“We’re really interested in understanding triglycerides because hypertriglyceridemia – too much fat in your blood – is a major factor leading to cardiovascular disease, diabetes, obesity and other health problems,” explains Davidson, who is in appointments in holds the UC’s pathology and laboratory medicine departments and molecular genetics, biochemistry and microbiology. “When you have a lot of fat in your system, it’s important to remove as much of it as possible.”
“APOA5 is instrumental in how quickly triglycerides are cleared from your circulation,” says Davidson, who has a PhD in biochemistry. “The more APOA5 you have, the faster the triglyceride will be removed. Everyone agrees that it’s an important protein, but scientists don’t know much about its structure or how it does what it does. If we could figure out how it works, we could develop a drug that uses the same mechanism or triggers it to work better. “
The work demonstrates UC’s commitment to research as outlined in its Next Lives Here strategic direction.
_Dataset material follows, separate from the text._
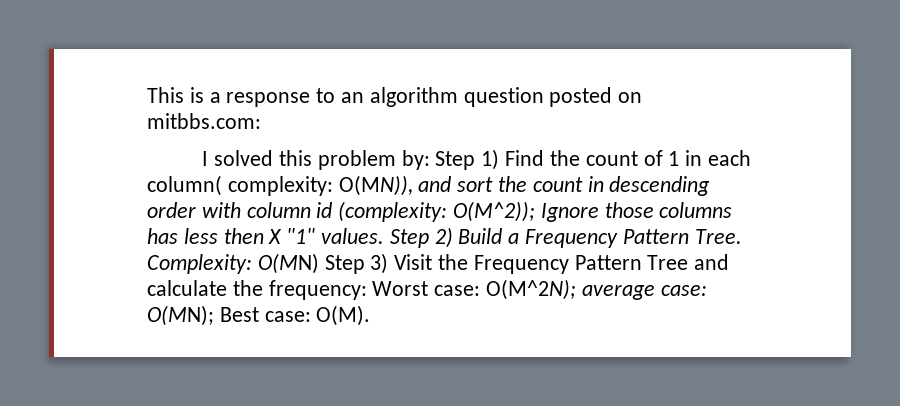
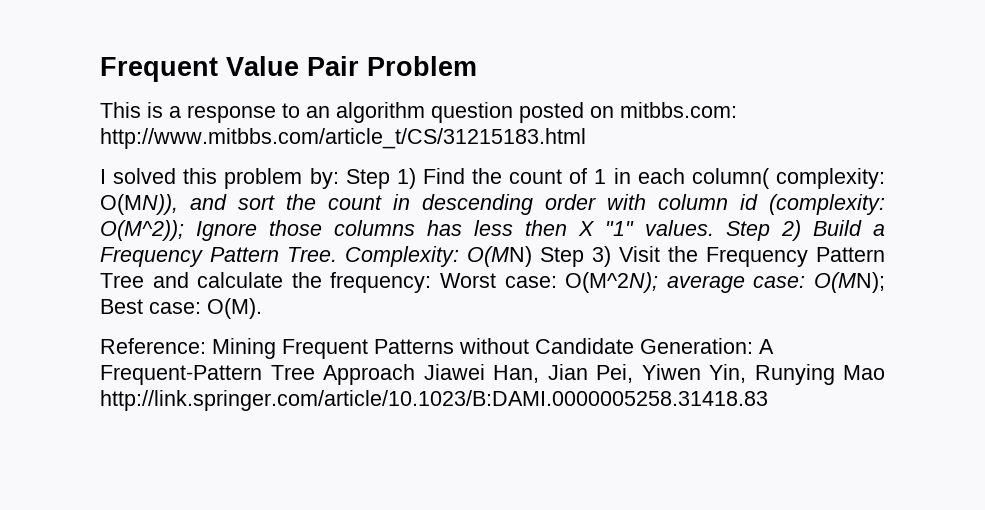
+ Frequent Value Pair Problem
- This is a response to an algorithm question posted on mitbbs.com:
+ This is a response to an algorithm question posted on mitbbs.com: http://www.mitbbs.com/article_t/CS/31215183.html
+ Reference: Mining Frequent Patterns without Candidate Generation: A Frequent-Pattern Tree Approach Jiawei Han, Jian Pei, Yiwen Yin, Runying Mao http://link.springer.com/article/10.1023/B:DAMI.0000005258.31418.83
According to Castleberry, researchers inserted a human gene that was encoded by DNA in bacteria that have been genetically engineered to produce human proteins. Once these proteins were made, they were removed from the host and purified for use in bench-top studies and in mouse models.
“With the production of bacteria, we can quickly produce a much larger amount of this protein than if we were to try to isolate it from the blood in humans,” explains Castleberry. “The mice in this study were basically given a large bowl of fat and triglycerides.”
“We were able to analyze their blood after we fed them and observe the level of fat change as they digested the meal,” said Castleberry. “We were able to feed our protein to our mice that had this fatty meal and quickly get rid of the triglycerides that would have built up in their blood.”
Other co-authors on this study were Xenia Davis; Thomas Thompson, professor in the Department of Molecular Genetics, Biochemistry and Microbiology at UC; and Patrick Tso and Min Liu, both professors in the Department of Pathology and Laboratory Medicine at UC.
Reference: “Functional Recombinant Apolipoprotein A5 Stable at High Concentrations at Physiological pH” by Mark Castleberry, Xenia Davis, Min Liu, Thomas B. Thompson, Patrick Tso and W. Sean Davidson, December 12, 2019, Journal of Lipid Research .
DOI: 10.1194 / jlr.D119000103
The research was supported by a Heart, Lung, and Blood Institute of the National Institutes of Health, which funded a Castleberry PhD scholarship.